◆ **BRIEF**
Where an entry contains a picture, skip the picture and write out everything else exactly.
☆ ☆ ☆ ☆ ☆ ☆ ☆
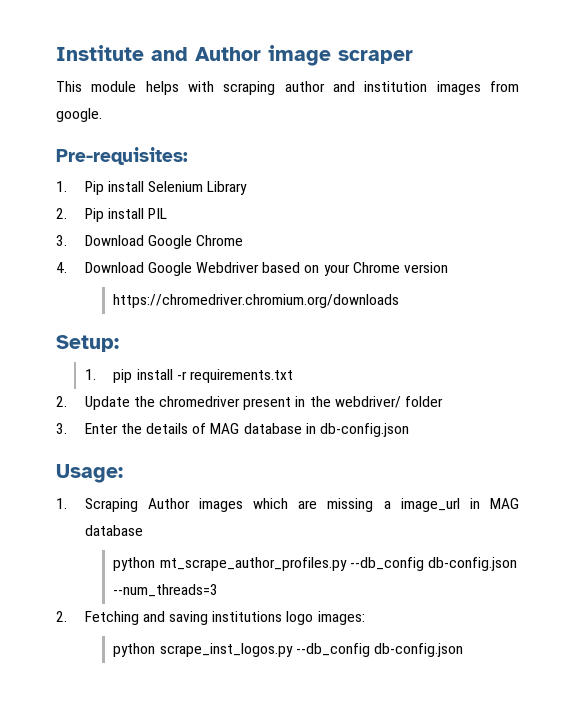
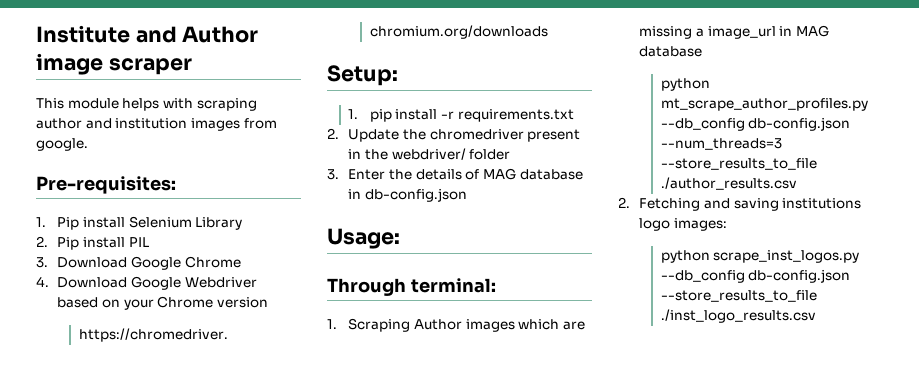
(123, 473) none -> [327,278,496,296] // Through terminal:
(219, 590) none -> [660,158,817,170] [660,177,797,190] --store_results_to_file ./author_results.csv
(463, 650) none -> [660,290,817,302] [660,309,816,323] --store_results_to_file ./inst_logo_results.csv

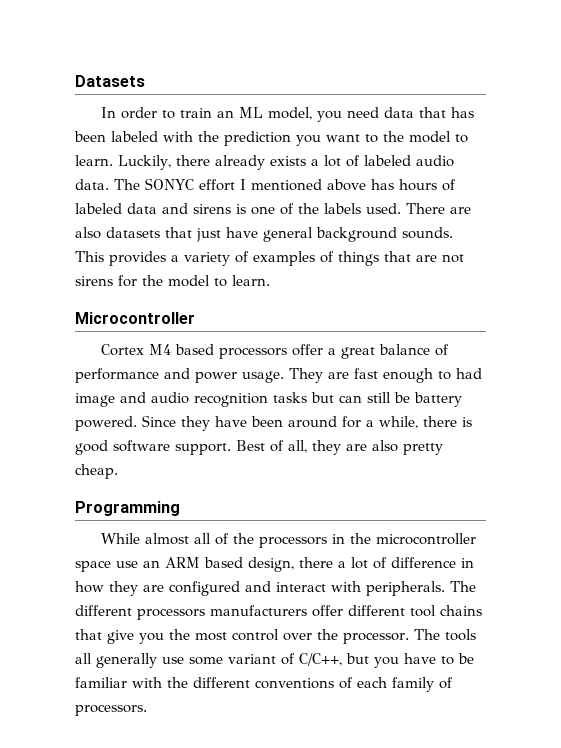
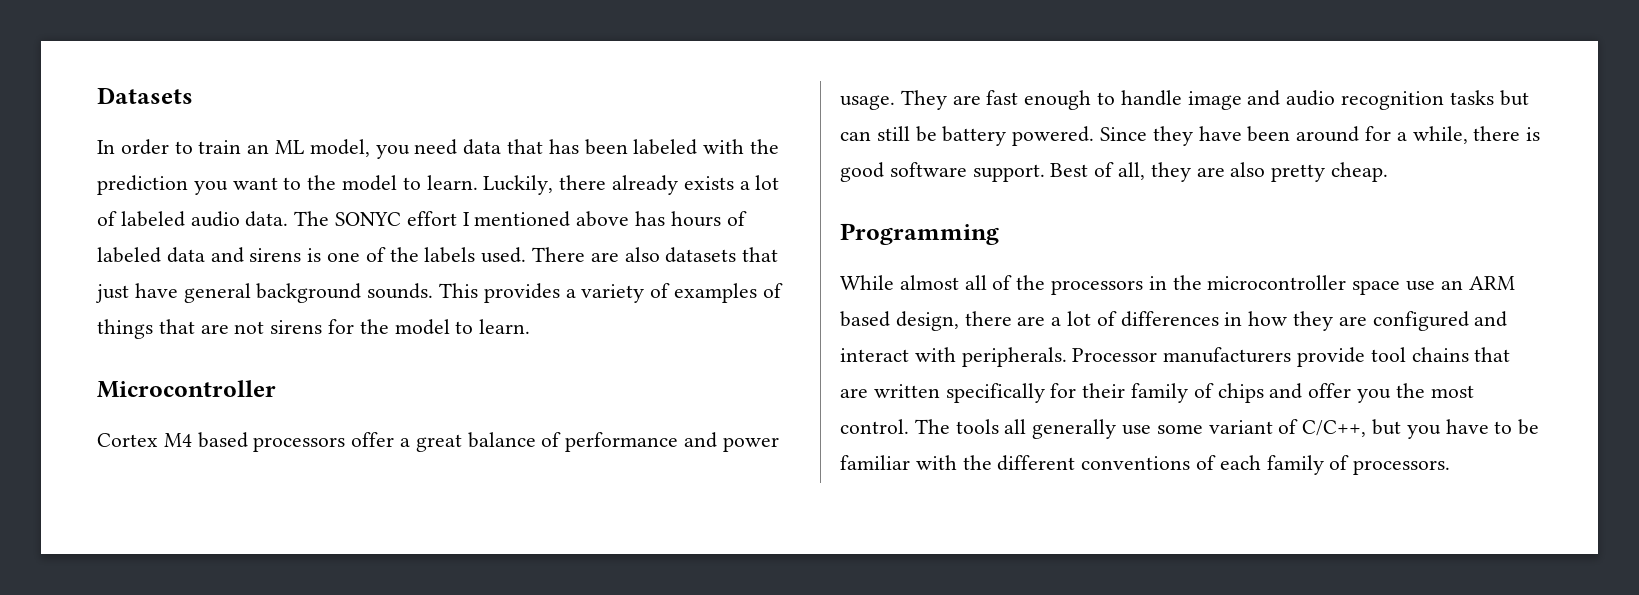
[456,368,482,379] had -> [1120,90,1182,106] handle
[338,557,456,569] a lot of difference -> [1017,311,1219,327] are a lot of differences
[450,581,476,592] [75,605,482,620] [75,629,409,644] The different processors manufacturers offer different tool chains that give you the most control over the processor. -> [1072,347,1511,367] [840,383,1474,403] [840,419,909,434] Processor manufacturers provide tool chains that are written specifically for their family of chips and offer you the most control.

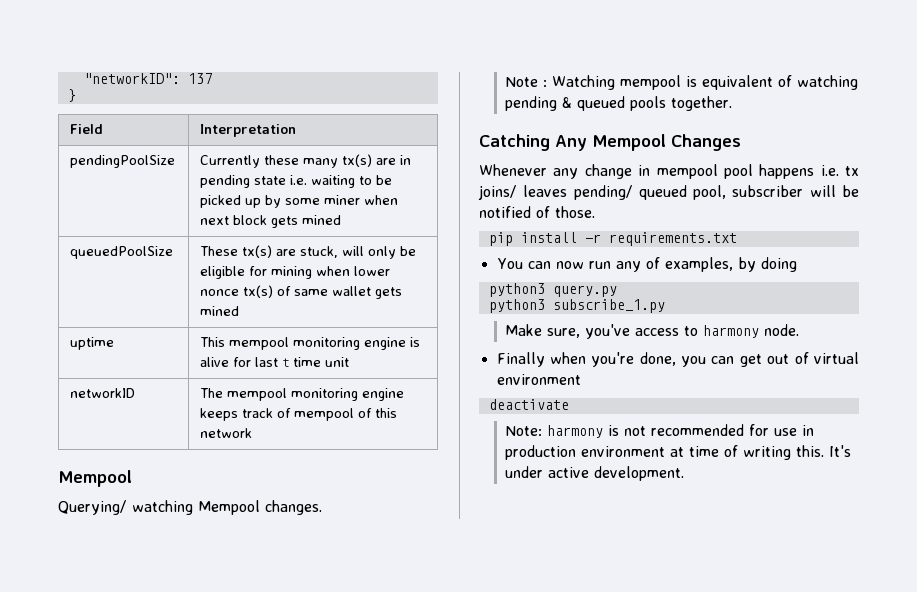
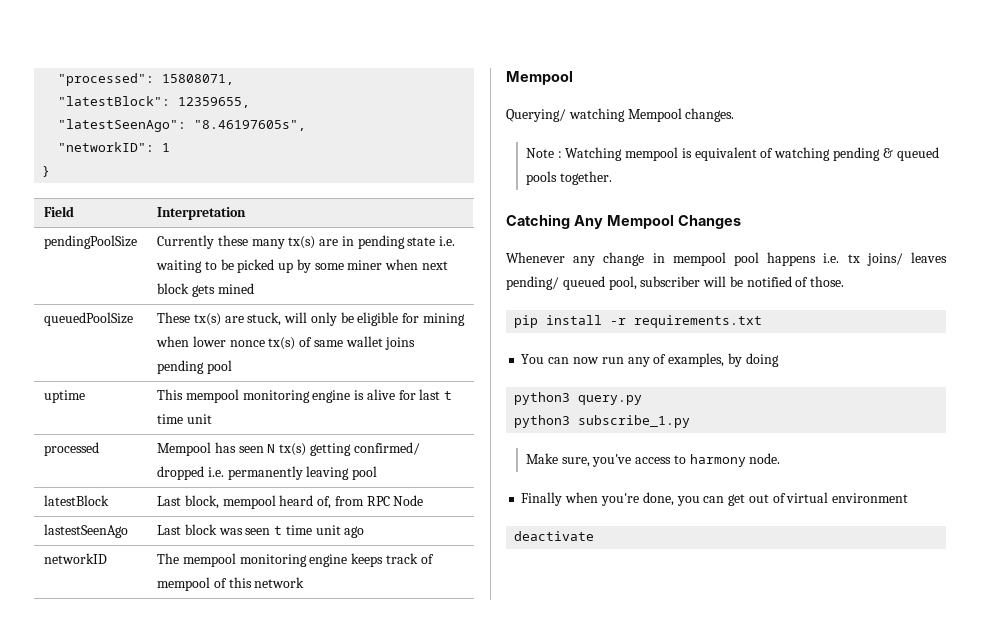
[83,73,212,84] "networkID": 137 -> [58,73,235,86] [58,96,251,108] [58,119,307,132] [58,142,171,152] "processed": 15808071, // "latestBlock": 12359655, // "latestSeenAgo": "8.46197605s", // "networkID": 1
[375,287,403,299] [200,306,240,316] gets mined -> [385,337,416,350] [156,360,232,374] joins pending pool
(350, 362) none -> [43,442,99,456] [156,442,420,456] [156,466,378,480] [43,495,109,506] [156,495,424,509] [43,524,128,538] [156,524,365,538] // processed | Mempool has seen N tx(s) getting confirmed/ dropped i.e. permanently leaving pool // latestBlock | Last block, mempool heard of, from RPC Node // lastestSeenAgo | Last block was seen t time unit ago
[505,424,815,438] [505,445,852,460] [505,466,685,481] // Note: harmony is not recommended for use in production environment at time of writing this. It's under active development. -> (595, 536) none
☆ ☆ ☆ ☆ ☆ ☆ ☆
◆ **EXERCISE RESPONSE**
(123, 473) none -> [327,278,496,296] // Through terminal:
(219, 590) none -> [660,158,817,170] [660,177,797,190] --store_results_to_file ./author_results.csv
(463, 650) none -> [660,290,817,302] [660,309,816,323] --store_results_to_file ./inst_logo_results.csv

[456,368,482,379] had -> [1120,90,1182,106] handle
[338,557,456,569] a lot of difference -> [1017,311,1219,327] are a lot of differences
[450,581,476,592] [75,605,482,620] [75,629,409,644] The different processors manufacturers offer different tool chains that give you the most control over the processor. -> [1072,347,1511,367] [840,383,1474,403] [840,419,909,434] Processor manufacturers provide tool chains that are written specifically for their family of chips and offer you the most control.

[83,73,212,84] "networkID": 137 -> [58,73,235,86] [58,96,251,108] [58,119,307,132] [58,142,171,152] "processed": 15808071, // "latestBlock": 12359655, // "latestSeenAgo": "8.46197605s", // "networkID": 1
[375,287,403,299] [200,306,240,316] gets mined -> [385,337,416,350] [156,360,232,374] joins pending pool
(350, 362) none -> [43,442,99,456] [156,442,420,456] [156,466,378,480] [43,495,109,506] [156,495,424,509] [43,524,128,538] [156,524,365,538] // processed | Mempool has seen N tx(s) getting confirmed/ dropped i.e. permanently leaving pool // latestBlock | Last block, mempool heard of, from RPC Node // lastestSeenAgo | Last block was seen t time unit ago
[505,424,815,438] [505,445,852,460] [505,466,685,481] // Note: harmony is not recommended for use in production environment at time of writing this. It's under active development. -> (595, 536) none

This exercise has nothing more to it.